- Task directions
Pick each line that has "node" out of the records.

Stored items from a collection

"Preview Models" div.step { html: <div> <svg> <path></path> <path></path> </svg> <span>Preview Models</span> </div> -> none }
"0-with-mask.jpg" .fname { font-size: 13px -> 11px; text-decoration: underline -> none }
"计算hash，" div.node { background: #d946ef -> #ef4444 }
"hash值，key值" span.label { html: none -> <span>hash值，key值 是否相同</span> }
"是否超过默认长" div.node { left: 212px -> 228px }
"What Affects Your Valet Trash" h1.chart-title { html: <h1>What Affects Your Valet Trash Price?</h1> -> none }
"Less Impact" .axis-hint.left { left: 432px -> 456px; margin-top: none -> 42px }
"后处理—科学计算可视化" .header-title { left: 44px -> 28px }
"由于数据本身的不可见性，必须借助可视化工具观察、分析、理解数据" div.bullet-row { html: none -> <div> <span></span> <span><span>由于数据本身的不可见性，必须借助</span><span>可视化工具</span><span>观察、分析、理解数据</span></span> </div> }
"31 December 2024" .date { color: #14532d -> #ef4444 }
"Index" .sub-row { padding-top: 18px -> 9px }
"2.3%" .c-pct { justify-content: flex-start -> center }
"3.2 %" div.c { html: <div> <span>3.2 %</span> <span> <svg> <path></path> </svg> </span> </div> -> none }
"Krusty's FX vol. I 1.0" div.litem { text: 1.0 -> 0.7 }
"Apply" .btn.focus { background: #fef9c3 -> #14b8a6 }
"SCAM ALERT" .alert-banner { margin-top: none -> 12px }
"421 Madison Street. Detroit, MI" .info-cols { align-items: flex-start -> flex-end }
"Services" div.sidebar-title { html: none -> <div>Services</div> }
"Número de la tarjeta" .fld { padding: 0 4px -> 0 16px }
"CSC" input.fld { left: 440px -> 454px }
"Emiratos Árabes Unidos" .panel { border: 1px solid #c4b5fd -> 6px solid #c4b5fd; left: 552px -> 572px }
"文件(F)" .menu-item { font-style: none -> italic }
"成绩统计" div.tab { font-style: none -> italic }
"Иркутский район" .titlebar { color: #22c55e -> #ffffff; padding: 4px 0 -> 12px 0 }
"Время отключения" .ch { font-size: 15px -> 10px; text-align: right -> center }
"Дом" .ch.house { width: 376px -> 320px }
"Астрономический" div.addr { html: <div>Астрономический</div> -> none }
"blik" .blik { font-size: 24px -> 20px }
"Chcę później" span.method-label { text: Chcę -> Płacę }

- Expected answer
"计算hash，" div.node { background: #d946ef -> #ef4444 }
"是否超过默认长" div.node { left: 212px -> 228px }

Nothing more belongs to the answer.